Ada sesuatu yang mengganjil dalam sebuah kehidupan. Seseorang ingin meminta suatu perubahan kepada orang yang sudah berubah mungkin 180 derajat. Apakah ia bisa? Seseorang itu tidak mudah untuk memaafkan dirinya sendiri apabila ia telah membuat kesalahan yang sangat fatal dan mungkin kesalahan itu tidak seharusnya ia perbuat. Ya, apakah bisa seseorang bisa berubah dengan secepat mungkin apalagi telah menyakiti hati seseorang yang pernah ia bantu? Tidak mudah. Orang yang percaya kepada kita, apalagi pernah kita bantu, itu merupakan suatu kebanggaan diri kita sendiri, namun jika kita telah menyakiti hati orang yang kita bantu itu, atau yang telah percaya kepada kita, tidak mungkin mudah untuk memaafkan diri kita sendiri walaupun orang yang mempercayai kita itu sudah memaafkan kita. Memaafkan diri sendiri lebih sulit daripada memaafkan orang lain. Jujur saja, sebuah perkataan yang telah diucapkan itu tidak dapat hilang begitu saja dengan mudahnya.
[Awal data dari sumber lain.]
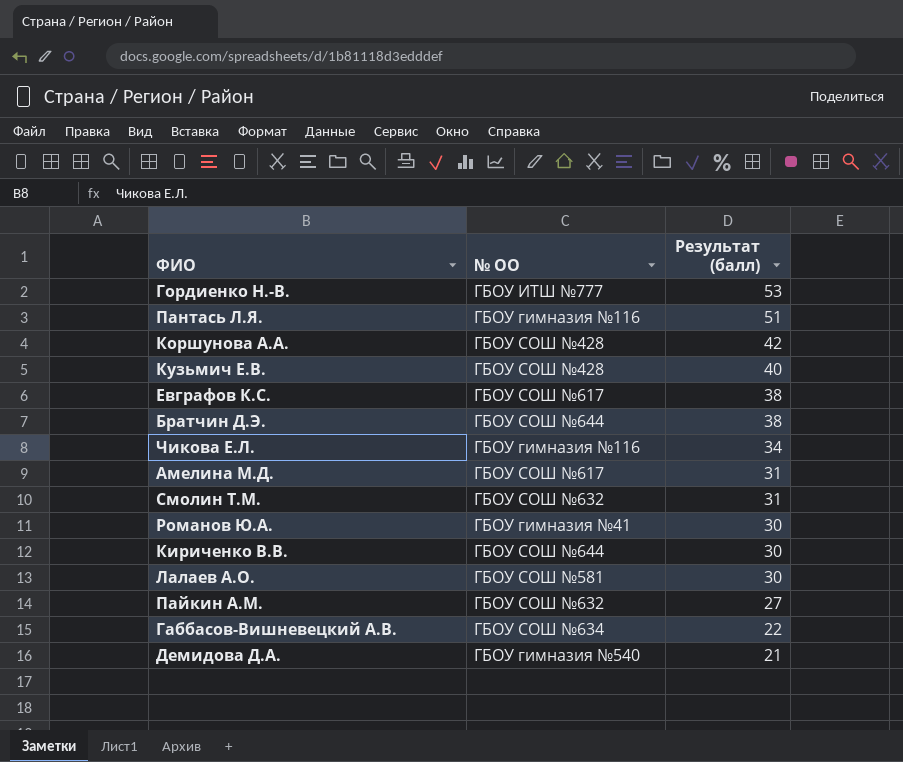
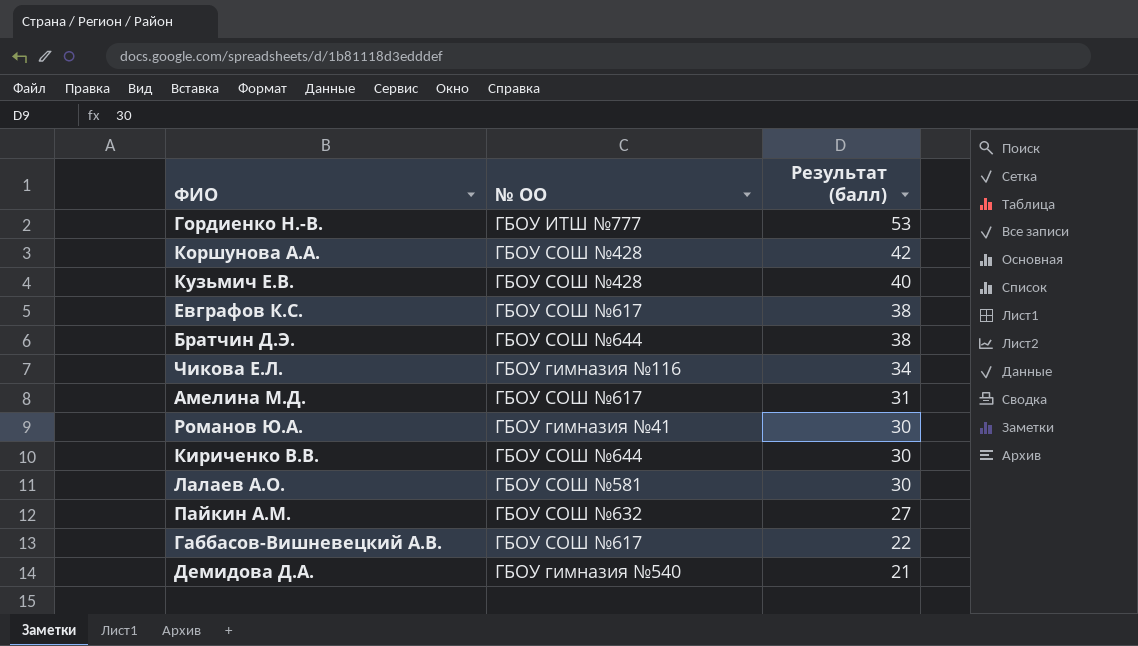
row Пантась Л.Я.: ГБОУ гимназия №116 | 51 -> none
row Смолин Т.М.: ГБОУ СОШ №632 | 31 -> none
Габбасов-Вишневецкий А.В. | № ОО: ГБОУ СОШ №634 -> ГБОУ СОШ №617

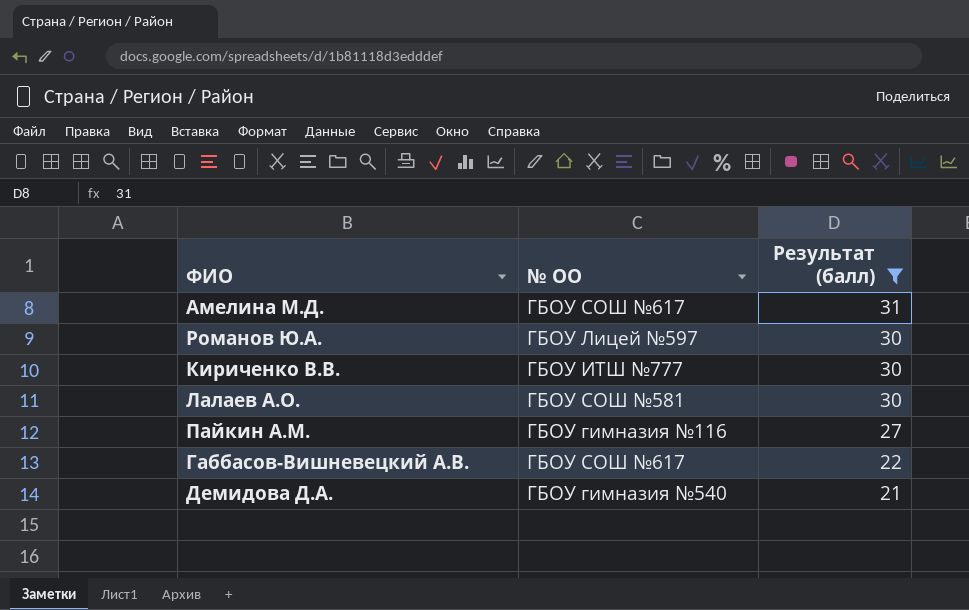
filter: none -> Результат (балл) <= 31
Романов Ю.А. | № ОО: ГБОУ гимназия №41 -> ГБОУ Лицей №597
Кириченко В.В. | № ОО: ГБОУ СОШ №644 -> ГБОУ ИТШ №777
Пайкин А.М. | № ОО: ГБОУ СОШ №632 -> ГБОУ гимназия №116

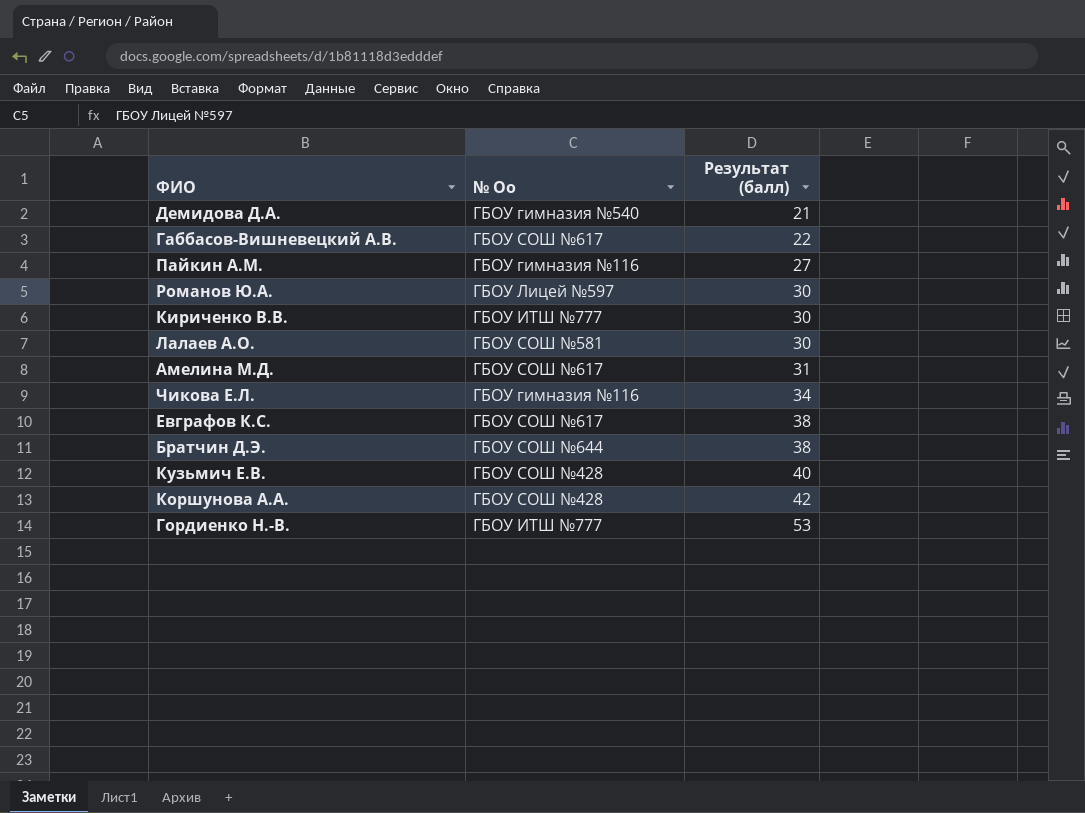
filter: Результат (балл) <= 31 -> none
row order: Результат (балл) descending -> Результат (балл) ascending
column name: № ОО -> № Оо

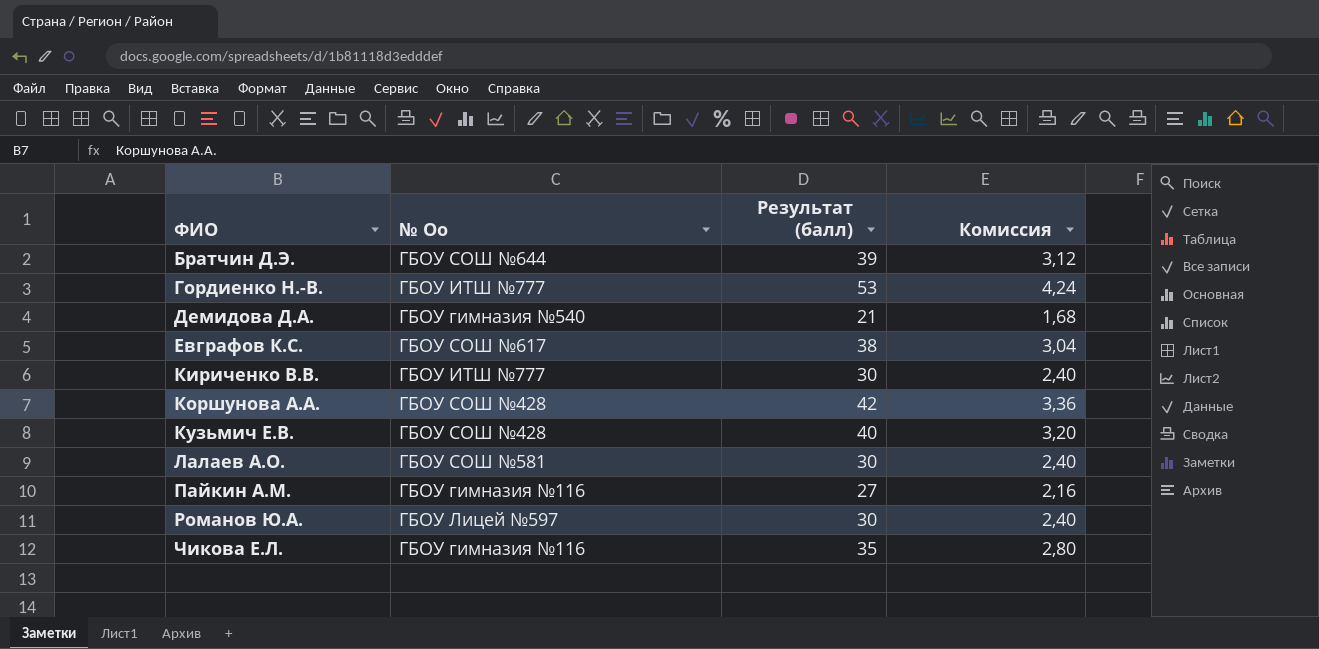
row order: Результат (балл) ascending -> ФИО ascending
column Комиссия | formula: none -> [Результат (балл)] * 0,08
row Габбасов-Вишневецкий А.В.: ГБОУ СОШ №617 | 22 -> none
row Амелина М.Д.: ГБОУ СОШ №617 | 31 -> none
Братчин Д.Э. | Результат (балл): 38 -> 39
Чикова Е.Л. | Результат (балл): 34 -> 35

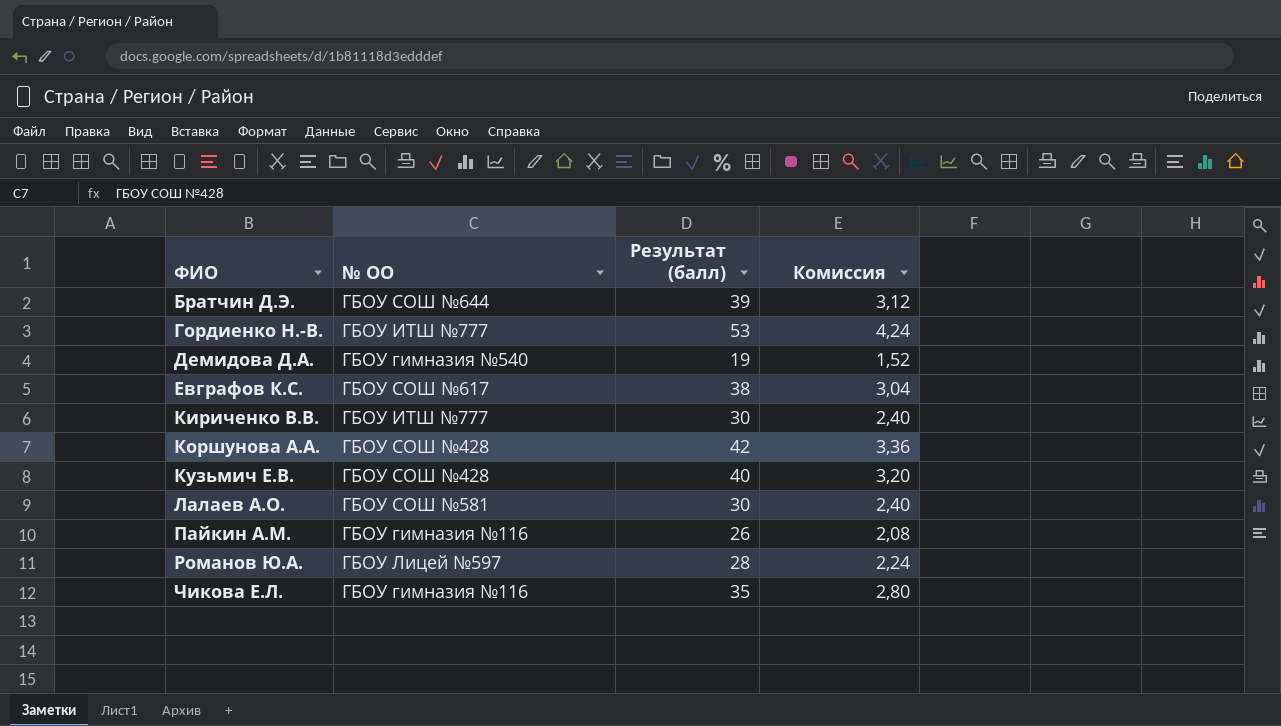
column name: № Оо -> № ОО
Демидова Д.А. | Результат (балл): 21 -> 19
Демидова Д.А. | Комиссия: 1,68 -> 1,52
Пайкин А.М. | Результат (балл): 27 -> 26
Пайкин А.М. | Комиссия: 2,16 -> 2,08
Романов Ю.А. | Результат (балл): 30 -> 28
Романов Ю.А. | Комиссия: 2,40 -> 2,24

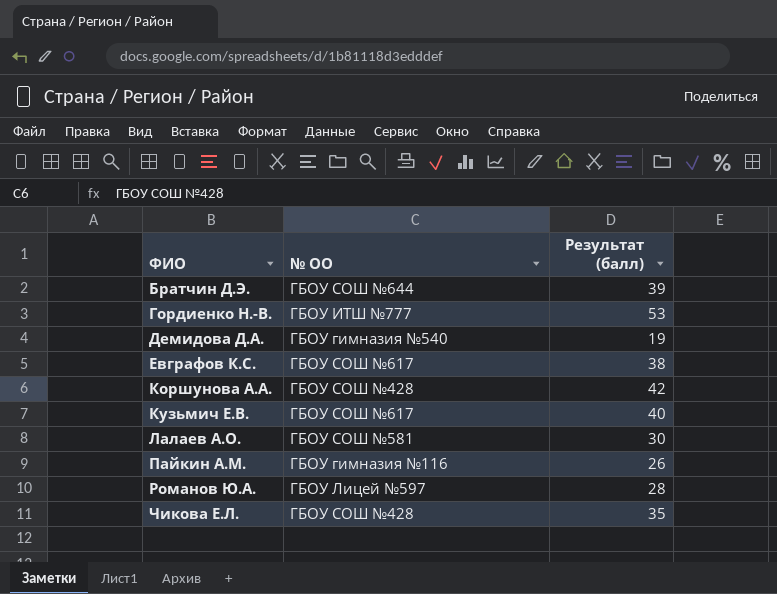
column Комиссия | formula: [Результат (балл)] * 0,08 -> none
row Кириченко В.В.: ГБОУ ИТШ №777 | 30 | 2,40 -> none
Кузьмич Е.В. | № ОО: ГБОУ СОШ №428 -> ГБОУ СОШ №617
Чикова Е.Л. | № ОО: ГБОУ гимназия №116 -> ГБОУ СОШ №428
Jujur, orang itu ingin sekali kembali mendapatkan kepercayaan kembali. Orang itu ingin kembali bersama-sama saling memberikan pengalaman yang menguatkan diri, namun, hidup itu sulit apabila tidak bisa memaafkan diri sendiri. Bisakah memaafkan diri sendiri? Bisakah kembali lagi 180 derajat seperti yang dulu? Bisakah menjadi seseorang yang kembali bisa diberi kepercayaan lagi? TIDAK!!!!!!! TIDAK MUDAH!!! Berpikir keras dan merenungkan masalah itu sampai selesai pun tidak mungkin bisa cepat selesai.  Rasa penyesalan dalam diri akan terus terngiang sampai selamanya dan pasti cara satu-satunya adalah kita menjauhi orang yang pernah mempercayai kita itu karena kita telah malu akibat kesalahan ini. Apakah bisa? Bisa atau tidak yang jelas bisa saja namun sulit.

Ya, menghindar dan melupakannya memang salah tapi ini demi memaafkan diri sendiri agar tidak memiliki ketakutan terhadap diri sendiri apabila menemukan masalah seperti ini lagi, namun jika memiliki kemampuan dan kemauan, pasti bisa cepat menyelesaikan masalah ini dan pastikan bahwa kita bisa.

(Tapi aku sendiri tidak siap dan belum bisa. Maafkan aku teman.)